Deposit protection and EPC compliance are separate legal requirements, but they interact in practice. Under the Renters Rights Act and MEES regulations, landlords must provide a valid EPC to tenants. From 2028 (new tenancies) and 2030 (all tenancies), that EPC must show a rating of C or above.

If you are planning EPC upgrades to meet the 2030 deadline, you cannot use a tenant's deposit to fund those works. The deposit is held to cover unpaid rent, damage beyond fair wear and tear, and cleaning costs at the end of the tenancy. Energy efficiency improvements are a landlord responsibility.

However, if you are budgeting for both deposit protection fees and EPC upgrade costs, it helps to understand the full picture. Use EPCGuide's cost calculator to estimate your upgrade spend alongside your ongoing compliance obligations.

Landlords who fail to provide a valid EPC face fines of up to £5,000 per property. Combined with deposit non-compliance penalties of up to £40,000, the financial risk of ignoring either obligation is substantial.

What Should Landlords Do Now?

If your tenancy converted to an Assured Periodic Tenancy on 1 May 2026, you should:

  1. Confirm deposit protection status. Log into your TDP scheme and verify the deposit is showing as active. You do not need to re-register, but it is worth checking.
  2. Review your tenancy agreement. Remove or amend any clause requiring more than one month's rent in advance. Such clauses are now unenforceable.
  3. Serve the Information Sheet. The MHCLG Information Sheet must be served to all tenants by 31 May 2026. Failure to serve it carries a fine of up to £7,000.
  4. Check your EPC. You must have a valid EPC. If yours has expired or you are approaching the 2030 deadline, start planning upgrades now. The grant checker can identify funding you may be eligible for.
  5. Document everything. Keep records of when the deposit was protected, when prescribed information was served, and when the Information Sheet was provided. Under the new enforcement regime, local authorities can request this evidence at any time.

For a complete overview of all landlord obligations under the Renters Rights Act, see EPCGuide's landlord compliance checklist.

How Does This Affect Section 8 Possession Claims?

Section 21 is gone. All possession claims now go through Section 8, which requires landlords to prove specific grounds. Deposit compliance is now a gateway requirement for almost all grounds.

Per the government's guide to the Renters Rights Act (2026), a court cannot grant a possession order (other than on grounds of serious criminal or anti-social behaviour) if the deposit has not been protected and prescribed information has not been given to the tenant. This is similar to the old restriction on Section 21, but broader in scope.

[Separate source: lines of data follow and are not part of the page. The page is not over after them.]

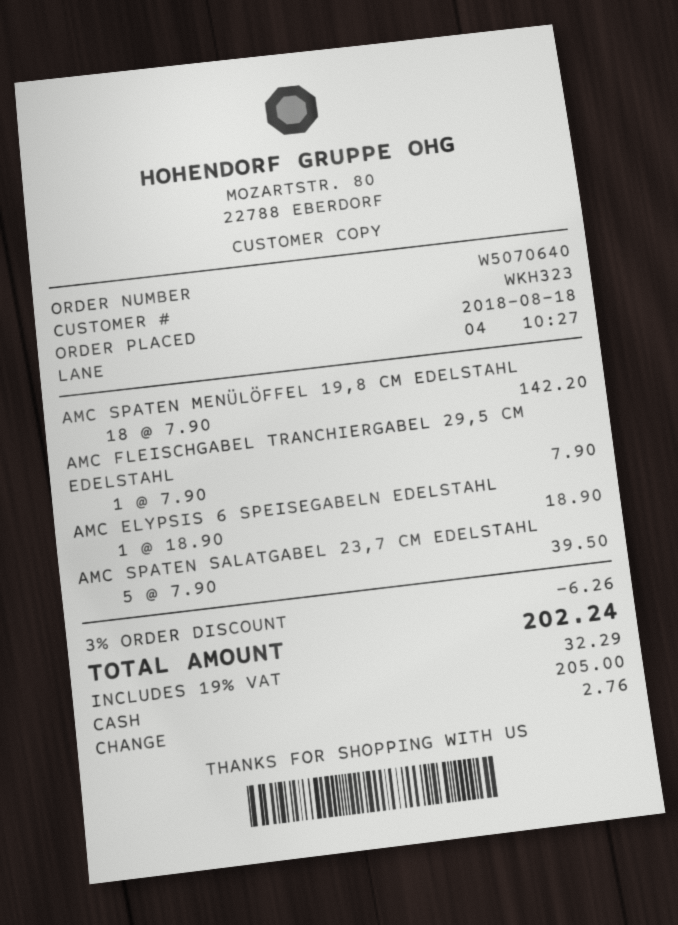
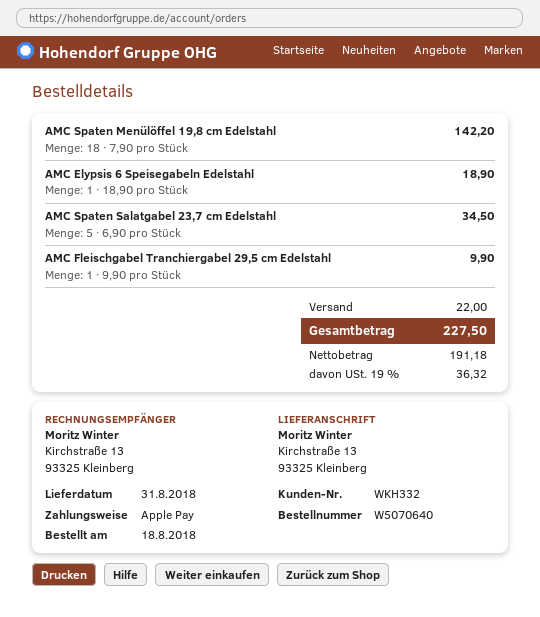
customer number: WKH323 -> WKH332
payment method: cash -> Apple Pay
AMC FLEISCHGABEL TRANCHIERGABEL 29,5 CM EDELSTAHL: 1 x 7.90 = 7.90 -> 1 x 9.90 = 9.90
AMC SPATEN SALATGABEL 23,7 CM EDELSTAHL: 5 x 7.90 = 39.50 -> 5 x 6.90 = 34.50
discount: 3% = 6.26 -> none
shipping: none -> 22.00
tax: 19% = 32.29 -> 19% = 36.32
total: 202.24 -> 227.50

Ground 1 (landlord needs to move in) and Ground 1A (landlord wants to sell) both require deposit compliance before a possession order can be made. So do rent arrears grounds, anti-social behaviour grounds (other than the most serious), and the new Ground 4A for student HMOs.

If your deposit is not currently protected, fix it immediately. Late protection will not block a possession order outright, but ongoing non-protection will.

Frequently Asked Questions

Can I still ask for a deposit under the Renters Rights Act?

Yes. The right to take a security deposit is unchanged. You can request up to five weeks' rent (or six weeks if the annual rent is £50,000 or more). You must protect it in a government-authorised scheme within 30 calendar days and serve prescribed information within the same period.

Has the deposit cap changed under the new rules?

No. The five-week cap (introduced by the Tenant Fees Act 2019) remains in place. The Renters Rights Act did not alter the cap amount. What changed is the enforcement landscape: civil penalties for non-compliance now reach up to £40,000, and deposit failures block most possession claims.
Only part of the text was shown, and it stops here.